Keep Your Heart Healthy

Heart HealthyAs January has come and gone, many people have set New Year’s resolutions for 2016.  February is not only a time to keep these resolutions in place, but also a time to worry about keeping one’s heart healthy.  February is American Heart Month, and heart disease is the leading cause of death in men and women in the United States. The positive side of this is that heart disease can be prevented by making healthier choices, as well as maintaining and improving current health conditions. Improving heart health is easy to do with just two simple things, diet and exercise!  Here are some tips in keeping your heart healthy this month, and beyond!

  1. Know your recommended calorie intake

Calorie intake depends on several factors including: age, gender, and physical activity.

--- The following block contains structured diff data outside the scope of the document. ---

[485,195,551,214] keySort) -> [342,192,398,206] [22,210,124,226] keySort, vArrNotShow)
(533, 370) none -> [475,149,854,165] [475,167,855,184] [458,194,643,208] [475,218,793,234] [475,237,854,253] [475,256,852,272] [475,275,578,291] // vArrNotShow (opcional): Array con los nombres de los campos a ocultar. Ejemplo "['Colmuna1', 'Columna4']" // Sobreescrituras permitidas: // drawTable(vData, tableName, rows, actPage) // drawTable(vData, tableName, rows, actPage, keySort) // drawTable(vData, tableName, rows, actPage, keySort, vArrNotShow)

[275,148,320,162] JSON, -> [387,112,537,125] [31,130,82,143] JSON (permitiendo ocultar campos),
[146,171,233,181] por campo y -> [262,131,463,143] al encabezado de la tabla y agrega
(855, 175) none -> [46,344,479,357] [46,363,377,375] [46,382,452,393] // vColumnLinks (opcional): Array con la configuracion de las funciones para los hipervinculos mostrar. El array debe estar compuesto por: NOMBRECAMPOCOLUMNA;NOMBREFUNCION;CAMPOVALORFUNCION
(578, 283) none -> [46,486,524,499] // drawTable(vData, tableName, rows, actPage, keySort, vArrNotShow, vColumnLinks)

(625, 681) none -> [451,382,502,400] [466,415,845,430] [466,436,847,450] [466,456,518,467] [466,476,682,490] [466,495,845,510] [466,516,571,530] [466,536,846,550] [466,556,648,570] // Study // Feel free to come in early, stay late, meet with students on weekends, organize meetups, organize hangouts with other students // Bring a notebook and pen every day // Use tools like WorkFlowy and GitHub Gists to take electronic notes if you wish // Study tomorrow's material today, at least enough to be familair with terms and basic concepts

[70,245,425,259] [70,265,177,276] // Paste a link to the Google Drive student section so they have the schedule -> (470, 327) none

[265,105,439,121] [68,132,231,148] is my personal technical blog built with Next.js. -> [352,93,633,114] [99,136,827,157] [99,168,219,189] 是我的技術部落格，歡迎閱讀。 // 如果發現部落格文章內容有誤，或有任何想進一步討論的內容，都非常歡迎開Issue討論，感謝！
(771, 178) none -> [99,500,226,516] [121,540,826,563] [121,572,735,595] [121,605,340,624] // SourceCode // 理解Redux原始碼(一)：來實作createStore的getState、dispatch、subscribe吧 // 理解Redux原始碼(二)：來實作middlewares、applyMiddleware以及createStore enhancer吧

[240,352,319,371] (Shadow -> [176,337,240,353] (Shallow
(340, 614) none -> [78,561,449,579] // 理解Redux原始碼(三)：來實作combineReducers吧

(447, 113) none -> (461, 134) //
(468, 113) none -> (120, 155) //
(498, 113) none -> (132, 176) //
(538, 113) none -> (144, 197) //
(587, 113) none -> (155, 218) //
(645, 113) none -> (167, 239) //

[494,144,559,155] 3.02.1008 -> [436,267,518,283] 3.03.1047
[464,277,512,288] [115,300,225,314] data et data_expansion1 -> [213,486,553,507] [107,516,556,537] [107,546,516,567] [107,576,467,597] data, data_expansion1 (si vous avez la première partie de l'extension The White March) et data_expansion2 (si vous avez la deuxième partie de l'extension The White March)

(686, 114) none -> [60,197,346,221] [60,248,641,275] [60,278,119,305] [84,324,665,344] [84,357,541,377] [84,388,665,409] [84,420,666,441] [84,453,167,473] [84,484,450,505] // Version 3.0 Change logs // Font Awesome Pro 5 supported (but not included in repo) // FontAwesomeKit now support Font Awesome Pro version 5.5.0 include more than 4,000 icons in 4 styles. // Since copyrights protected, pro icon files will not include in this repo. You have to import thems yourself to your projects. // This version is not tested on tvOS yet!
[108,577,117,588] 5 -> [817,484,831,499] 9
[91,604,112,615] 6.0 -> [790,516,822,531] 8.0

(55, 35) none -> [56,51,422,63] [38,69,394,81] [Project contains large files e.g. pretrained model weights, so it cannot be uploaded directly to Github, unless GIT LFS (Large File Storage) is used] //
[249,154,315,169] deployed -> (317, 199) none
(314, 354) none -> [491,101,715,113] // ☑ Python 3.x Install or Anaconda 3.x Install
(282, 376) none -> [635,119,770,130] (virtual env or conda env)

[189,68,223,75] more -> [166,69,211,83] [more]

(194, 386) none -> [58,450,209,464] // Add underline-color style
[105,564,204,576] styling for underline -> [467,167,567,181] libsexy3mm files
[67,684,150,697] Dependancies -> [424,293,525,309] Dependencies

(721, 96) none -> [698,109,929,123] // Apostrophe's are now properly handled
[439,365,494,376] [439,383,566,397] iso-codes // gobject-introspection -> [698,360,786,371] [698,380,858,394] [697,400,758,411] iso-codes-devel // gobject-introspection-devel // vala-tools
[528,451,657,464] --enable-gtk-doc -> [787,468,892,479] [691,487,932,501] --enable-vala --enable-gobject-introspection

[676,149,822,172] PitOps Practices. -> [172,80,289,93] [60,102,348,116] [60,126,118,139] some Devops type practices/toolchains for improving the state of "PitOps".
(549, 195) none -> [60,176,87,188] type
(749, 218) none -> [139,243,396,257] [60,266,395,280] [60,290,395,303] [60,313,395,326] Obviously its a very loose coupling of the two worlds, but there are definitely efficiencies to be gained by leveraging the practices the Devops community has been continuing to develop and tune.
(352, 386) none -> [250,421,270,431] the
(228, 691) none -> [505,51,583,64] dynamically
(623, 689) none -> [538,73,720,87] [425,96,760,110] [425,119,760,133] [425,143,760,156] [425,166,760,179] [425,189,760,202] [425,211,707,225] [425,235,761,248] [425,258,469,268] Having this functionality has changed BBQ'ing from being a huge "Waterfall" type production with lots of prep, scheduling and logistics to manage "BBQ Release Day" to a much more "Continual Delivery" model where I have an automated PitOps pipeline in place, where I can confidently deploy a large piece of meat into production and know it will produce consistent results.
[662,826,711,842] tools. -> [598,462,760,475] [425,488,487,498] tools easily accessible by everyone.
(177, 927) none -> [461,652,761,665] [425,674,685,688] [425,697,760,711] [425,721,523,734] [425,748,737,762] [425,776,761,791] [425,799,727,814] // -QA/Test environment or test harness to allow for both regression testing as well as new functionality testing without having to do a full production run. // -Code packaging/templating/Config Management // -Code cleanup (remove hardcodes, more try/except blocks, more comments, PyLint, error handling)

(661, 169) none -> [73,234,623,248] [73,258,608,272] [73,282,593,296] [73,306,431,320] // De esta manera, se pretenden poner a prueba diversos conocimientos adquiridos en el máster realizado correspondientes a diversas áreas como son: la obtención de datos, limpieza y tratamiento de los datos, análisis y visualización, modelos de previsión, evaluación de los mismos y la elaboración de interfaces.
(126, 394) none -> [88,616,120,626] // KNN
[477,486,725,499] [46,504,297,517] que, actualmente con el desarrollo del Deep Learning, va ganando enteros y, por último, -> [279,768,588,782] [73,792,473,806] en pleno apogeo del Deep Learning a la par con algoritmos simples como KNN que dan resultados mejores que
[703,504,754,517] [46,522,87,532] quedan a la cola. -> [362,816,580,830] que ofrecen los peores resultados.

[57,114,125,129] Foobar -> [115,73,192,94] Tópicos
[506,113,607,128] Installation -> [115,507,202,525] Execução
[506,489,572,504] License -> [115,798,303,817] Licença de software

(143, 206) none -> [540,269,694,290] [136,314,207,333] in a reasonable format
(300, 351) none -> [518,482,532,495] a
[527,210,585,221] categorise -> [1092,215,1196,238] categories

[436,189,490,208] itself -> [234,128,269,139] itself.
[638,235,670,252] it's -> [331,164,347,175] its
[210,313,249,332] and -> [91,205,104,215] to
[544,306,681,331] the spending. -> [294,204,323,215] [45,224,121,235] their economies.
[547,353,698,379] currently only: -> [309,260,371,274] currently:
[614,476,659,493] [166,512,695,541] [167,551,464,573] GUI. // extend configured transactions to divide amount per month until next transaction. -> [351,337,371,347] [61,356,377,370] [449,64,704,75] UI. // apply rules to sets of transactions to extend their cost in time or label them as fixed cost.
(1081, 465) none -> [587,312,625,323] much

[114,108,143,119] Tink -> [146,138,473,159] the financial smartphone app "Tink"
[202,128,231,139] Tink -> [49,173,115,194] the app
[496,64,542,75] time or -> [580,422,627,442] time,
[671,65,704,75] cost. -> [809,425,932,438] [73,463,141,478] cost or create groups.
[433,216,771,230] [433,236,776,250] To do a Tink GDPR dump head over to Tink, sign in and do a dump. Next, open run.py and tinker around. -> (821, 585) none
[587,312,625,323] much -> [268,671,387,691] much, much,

Most food labels and nutrition information are based off of a 2,000 calorie diet and for some people this may need to be more or less.  If you are trying to maintain weight, than making sure to keep track of calories consumed and calorie deficit from physical activity is an important aspect.

  1. Physical activity recommendations

Physical activity is essential for keeping the heart healthy and preventing heart disease. The American Heart Association recommends 40 minutes of aerobic exercise of moderate to vigorous activity three to four times in order to lower blood pressure or cholesterol. Aerobic exercise is anything that raises your heart rate while using oxygen and increasing respiration and some examples include: walking, running, biking, swimming, rowing, etc.

  1. Consume heart healthy foods

You may believe you are eating plenty of food, but you may not be getting all the proper nutrients in. The nutrients we need include: minerals, protein, whole grains, and other nutrients but are lower in calories.  Eat a variety of different foods including: fruits and vegetables, whole grains, low-fat dairy products, skinless poultry and fish, nuts and legumes, and non-tropical vegetable oils.

  1. Eat less of nutrient-poor foods

Limit foods and beverages that are high in calories and low in nutrients, also limit the amount of saturated fat, trans fat, and sodium you eat.

  1. Avoid tobacco products and limit alcohol intake

It is no secret that smoking tobacco is not a healthy choice for the heart, and secondhand smoke can be very damaging to the heart as well. Also, making sure to drink alcohol in moderation, that is no more than one drink per day if you’re a female and no more than two drinks per day if you’re a male.